Le rôle de premier recours affirmé

L’article 3 consacre une réalité : les infirmiers sont souvent les premiers professionnels consultés. Cette reconnaissance ouvre des perspectives d’accès direct et d’allégement du parcours patient (un acquis du CIF).

Une avancée majeure pour les infirmiers de l’Éducation nationale

Leur reconnaissance comme spécialité à part entière (niveau Master) est un tournant majeur pour la santé scolaire et la professionnalisation de cette branche. Un acquis du CIF et du SNCS qui devra donner lieu à l’octroie de compétences exclusives à cette spécialité.

Une meilleure structuration de la pratique avancée

Les infirmiers spécialisés — IADE, IBODE, puériculteurs — voient leur rôle clarifié dans la pratique avancée, tandis que les infirmiers en pratique avancée (IPA) de plein exercice bénéficient enfin de la reconnaissance de l’approche populationnelle.

Reconnaissance Financière et Pénibilité : un Engagement Ouvert

La loi prévoit explicitement l’ouverture d’une négociation nationale sur :
• la rémunération,
• l’évolution des compétences,
• la pénibilité du métier.
Cette inscription est une victoire stratégique, poussé par le CILEC. Elle oblige désormais les institutions à prendre en compte la réalité du travail infirmier, trop souvent ignorée dans les discussions budgétaires.
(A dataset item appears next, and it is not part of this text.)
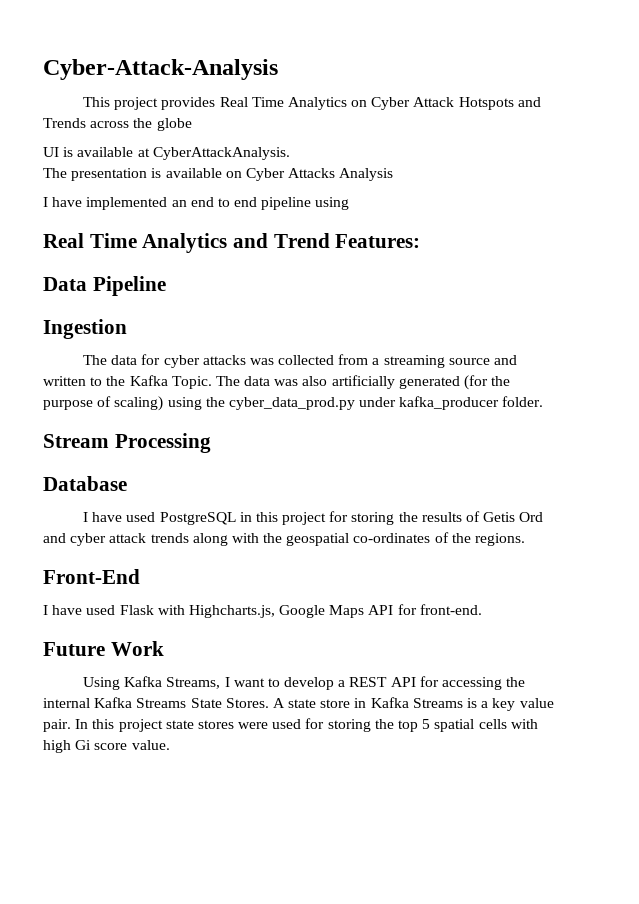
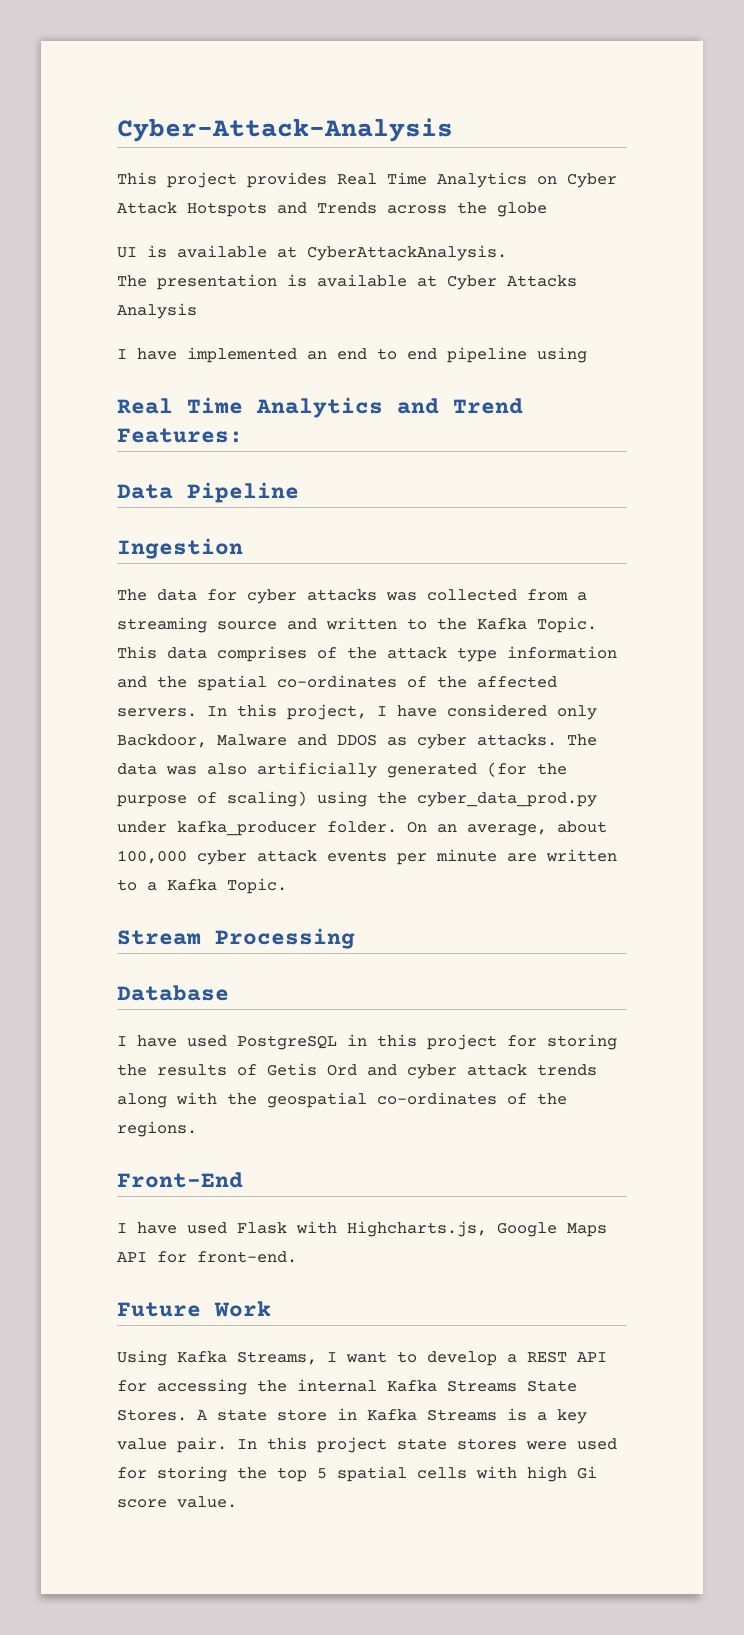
[225,171,242,178] on -> [417,275,437,287] at
(212, 382) none -> [117,646,617,662] [117,675,557,691] [117,704,597,720] [117,734,557,749] This data comprises of the attack type information and the spatial co-ordinates of the affected servers. In this project, I have considered only Backdoor, Malware and DDOS as cyber attacks.
(544, 401) none -> [407,821,607,836] [117,849,617,865] [117,878,287,894] On an average, about 100,000 cyber attack events per minute are written to a Kafka Topic.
Et Maintenant ? Une Nouvelle Bataille s’Engage

Si la loi constitue une victoire importante, elle n’est que la première étape d’un long processus. Les textes d’application seront déterminants pour concrétiser les avancées obtenues.
Parmi les enjeux majeurs à venir :
• Élaborer un décret conforme et fidèle à l’esprit de la loi.
• Définir précisément les actes et compétences.
• Établir la liste des prescriptions autorisées.
• Reconnaître des actes exclusifs pour les infirmiers de l’Éducation nationale et de l’enseignement supérieur.
• Mieux définir le rôle des infirmiers de santé au travail.
• Répartir les nouvelles compétences entre les spécialités de la pratique avancée.
• Repenser la formation initiale et renforcer la formation continue.
• Préparer les établissements à transformer leurs organisations.
• Contraindre les institutions — CNAM en tête — à tenir leurs engagements de revalorisation financière.
Ces défis sont immenses, mais la profession est désormais mieux armée pour les affronter.

Conclusion : Une Profession qui Se Lève, Unie et Déterminée

Cette loi n’est pas seulement un texte juridique : c’est la reconnaissance d’une profession qui n’a jamais cessé de se battre pour être entendue.
Le CIF et l’ensemble des organisations mobilisées ont démontré que l’unité et la détermination peuvent transformer le paysage sanitaire.
Et pour la première fois depuis longtemps, ils avancent avec un horizon clair, une loi structurante et la légitimité institutionnelle qu’ils méritent.

La route est encore longue, mais une chose est sûre : dans cette bataille à venir, les infirmiers ne sont pas seuls, patients, élus de la républiques et société savante œuvrent pour leur évolution et in fine le respect d’une promesse républicaine : l’égal accès aux soins pour tous sur l’ensemble du territoire.